Expone que “en 1989, un lempira equivalía a 50 centavos de dólar, no obstante, en 2018 el valor alcanzado es de 4 centavos de dólar. Este deslizamiento inexorable del poder adquisitivo de la gran mayoría de hondureños, obedece a la presión de los Organismos Financieros Internacionales, exportadores, sistema financiero nacional”, entre otros intereses.

Además, se debe “a la gran simpatía de la administración tributaria, ya que la devaluación opera como levadura que mágicamente eleva la masa anual de los tributos, sobre todo impuestos indirectos”.

Bajo la dinámica de los Organismos Multilaterales de Crédito, a los ciudadanos de países desarrollados se les asigna un valor superior creciente, pero sucede todo lo contrario con los hombres y mujeres de las naciones subyugadas.

RECETAS INSALUBRES

Hace un comparativo con las políticas cambiarias de Costa Rica, Guatemala, Nicaragua, Perú y Colombia, argumenta que las monedas de las grandes economías ganan poder adquisitivo a costas de los países pobres.

En este contexto, ubica al dólar “americano”, la libra esterlina, el euro y el yen entre las monedas dominantes. El informe fue elaborado por el Fosdeh que pone en discusión que las recetas del Fondo Monetario Internacional (FMI), no necesariamente son saludables para todas las economías.

Añade que las recomendaciones son elaboradas en Harvard, Cambridge o Chicago, aquí se toman a pie como verdades inapelables y se margina el impacto en la economía de los hogares.

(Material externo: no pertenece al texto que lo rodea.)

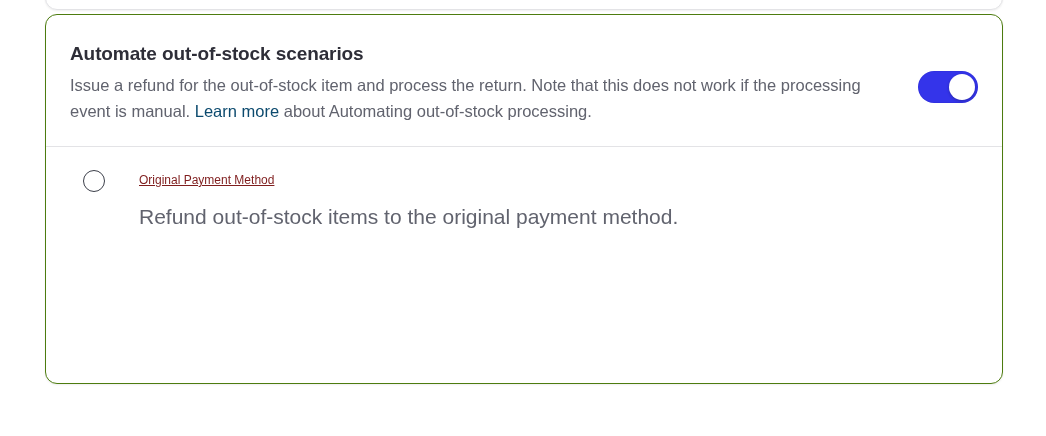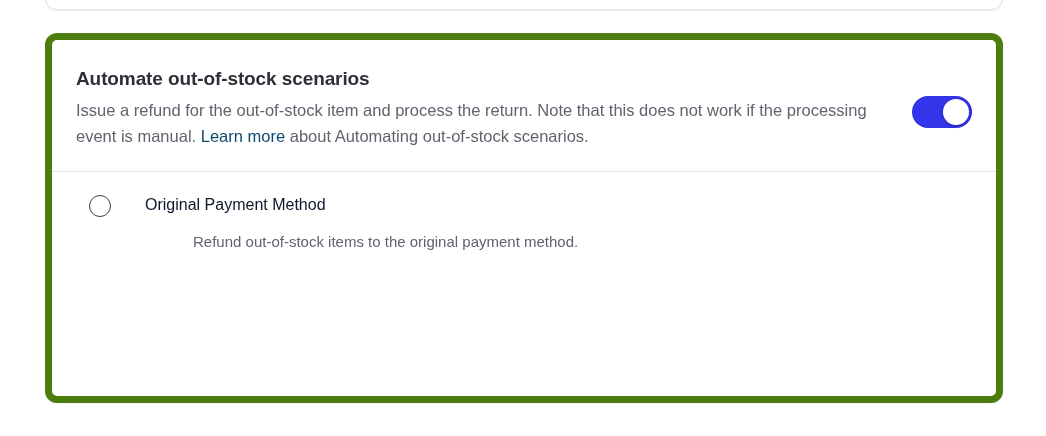--- a/index.html
+++ b/index.html
@@ -32,25 +32,25 @@
     border: 1px solid #e3e3e6;
     border-radius: 12px;
     box-shadow: 0 1px 2px rgba(26, 26, 35, 0.07);
     box-sizing: border-box;
   }
 
   
   .card {
     position: absolute;
     left: 45px;
-    top: 33px;
+    top: 14px;
     width: 958px;
     height: 370px;
     background: #ffffff;
-    border: 7px solid #4d7c0f;
+    border: 1px solid #4d7c0f;
     border-radius: 12px;
     box-shadow: 0 1px 2px rgba(26, 26, 35, 0.07);
     box-sizing: border-box;
   }
 
   .card-header {
     position: relative;
     padding: 27px 24px 22px 24px;
     box-sizing: border-box;
   }
@@ -149,49 +149,49 @@
     position: absolute;
     left: 7px;
     top: 7px;
     width: 8px;
     height: 8px;
     border-radius: 50%;
     background: #ffffff;
   }
 
   .option-label {
-    font-size: 16px;
-    color: #0f172a;
+    font-size: 12px;
+    color: #7f1d1d;
     line-height: 22px;
     display: block;
     cursor: pointer;
+    text-decoration: underline;
   }
 
   .option-desc {
-    font-size: 15px;
+    font-size: 21px;
     color: #61636e;
     line-height: 22px;
     display: block;
     margin-top: 15px;
-    margin-left: 48px;
   }
 </style>
 </head>
 <body>
 
 <div class="page">
 
   <div class="card-prev"></div>
 
   <div class="card">
 
     <div class="card-header">
       <div class="header-text">
         <div class="card-title">Automate out-of-stock scenarios</div>
-        <p class="card-desc"><span>Issue a refund for the out-of-stock item and process the return. Note that this does not work if the processing event is manual. </span><a class="learn-more" href="#">Learn more</a><span> about Automating out-of-stock scenarios.</span></p>
+        <p class="card-desc"><span>Issue a refund for the out-of-stock item and process the return. Note that this does not work if the processing event is manual. </span><a class="learn-more" href="#">Learn more</a><span> about Automating out-of-stock processing.</span></p>
       </div>
 
       <div class="toggle">
         <div class="knob"></div>
       </div>
     </div>
 
     <div class="divider"></div>
 
     <div class="options">

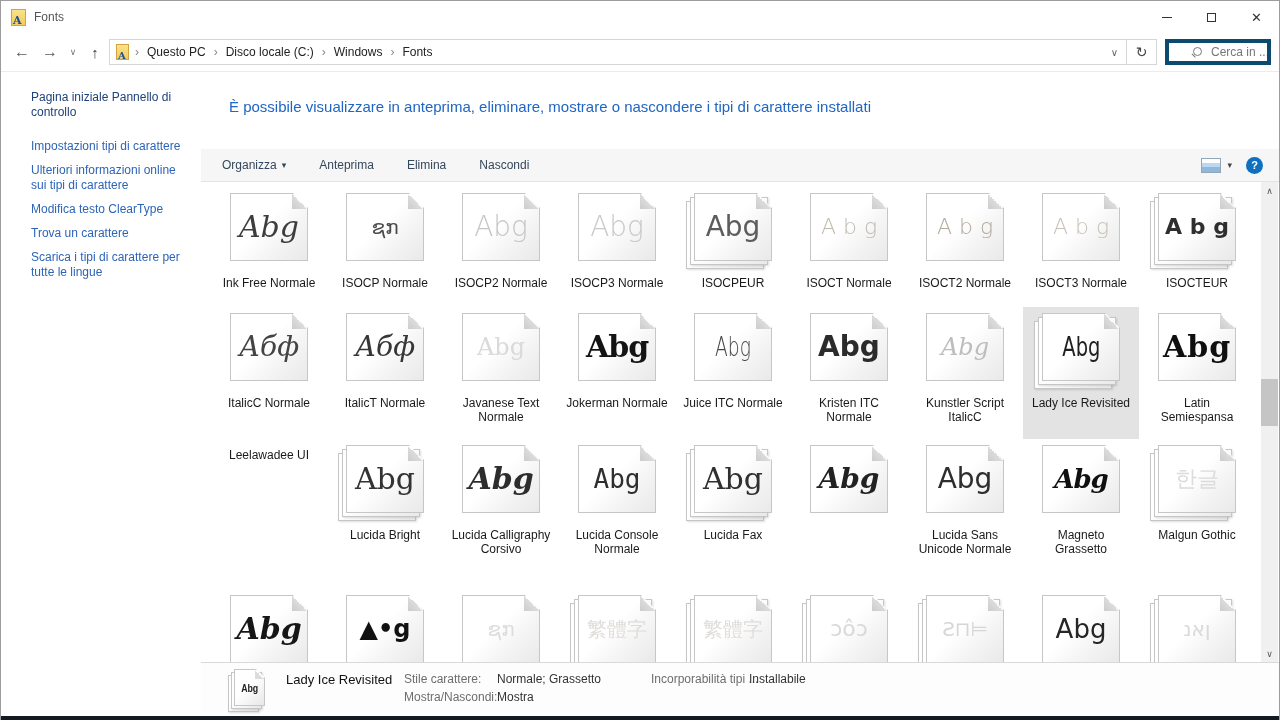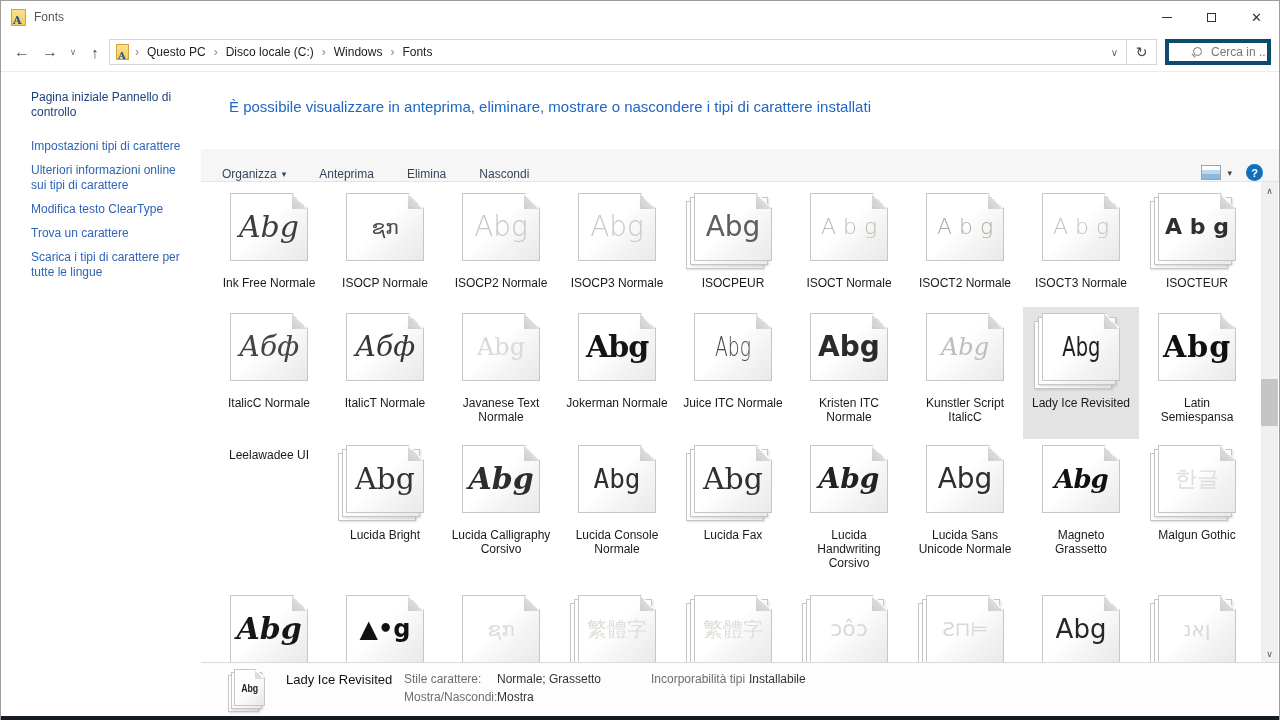--- a/index.html
+++ b/index.html
@@ -61,21 +61,21 @@
   .side-link.home { color:#20427c; margin-bottom:19px; }
   .see-also { position:absolute; left:30px; top:589px; }
   .see-also-h { font-size:12px; color:#9a9a9a; margin-bottom:9px; }
   .see-also-l { font-size:12px; color:#2d64b8; cursor:pointer; }
 
   
   .main { position:absolute; left:200px; top:71px; right:0; bottom:4px; background:#fff; }
   .main-header { position:absolute; top:26px; left:28px; font-size:15px; color:#2066c4; }
 
   .toolbar { position:absolute; top:77px; left:0; right:0; height:33px; background:#f6f6f6;
-             border-bottom:1px solid #e4e4e4; display:flex; align-items:flex-end; }
+             border-bottom:1px solid #e4e4e4; display:flex; align-items:center; }
   .tb-items { display:flex; gap:33px; padding-left:21px; font-size:12px; color:#35475c; }
   .tb-item { display:flex; align-items:center; gap:5px; cursor:pointer; }
   .tb-item .caret { font-size:9px; color:#35475c; }
   .tb-right { margin-left:auto; display:flex; align-items:center; gap:14px; padding-right:16px; }
   .viewmode { display:flex; align-items:center; gap:6px; }
   .vm-icon { width:20px; height:15px; border:1px solid #93a6b8; background:
              linear-gradient(180deg,#fdfdfd 0 30%, #bcd8ef 30% 65%, #8fb8dd 65%); }
   .vm-caret { font-size:9px; color:#444; }
   .helpbtn { width:17px; height:17px; border-radius:50%; background:#1070c0; color:#fff;
              font-size:11px; font-weight:bold; display:flex; align-items:center; justify-content:center; }
@@ -449,21 +449,20 @@
               </div>
               <div class="tile-label">Lucida Fax</div>
             </div>
             <div class="tile">
               <div class="iconbox">
                 <div class="sheet front">
                   <div class="fold"></div>
                   <span class="glyph" style="font-family: &quot;DejaVu Serif&quot;, serif; font-size: 28px; font-weight: 700; font-style: italic; color: rgb(34, 34, 34);">Abg</span>
                 </div>
               </div>
-              <div class="tile-label">Lucida Handwriting Corsivo</div>
             </div>
             <div class="tile">
               <div class="iconbox">
                 <div class="sheet front">
                   <div class="fold"></div>
                   <span class="glyph" style="font-family: &quot;DejaVu Sans&quot;, sans-serif; font-size: 28px; font-weight: 400; color: rgb(46, 46, 46);">Abg</span>
                 </div>
               </div>
               <div class="tile-label">Lucida Sans Unicode Normale</div>
             </div>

Compara a la venta de mano de obra esclava durante la dominación española, con la subasta del lempira. El economista Rodulio Perdomo resume esta situación de la siguiente forma; “cuando la devaluación va creciendo, el costo de vida también, entonces, la gente no alcanza” a satisfacer sus necesidades básicas como alimentación, salud o educación.

“Hay que preguntarle a las amas de casa si les rinde el dinero; la devaluación es la pérdida programada del poder adquisitivo”. No obstante, este año la devaluación estaría cerrando por debajo del 5 por ciento que proyectaron las autoridades monetarias.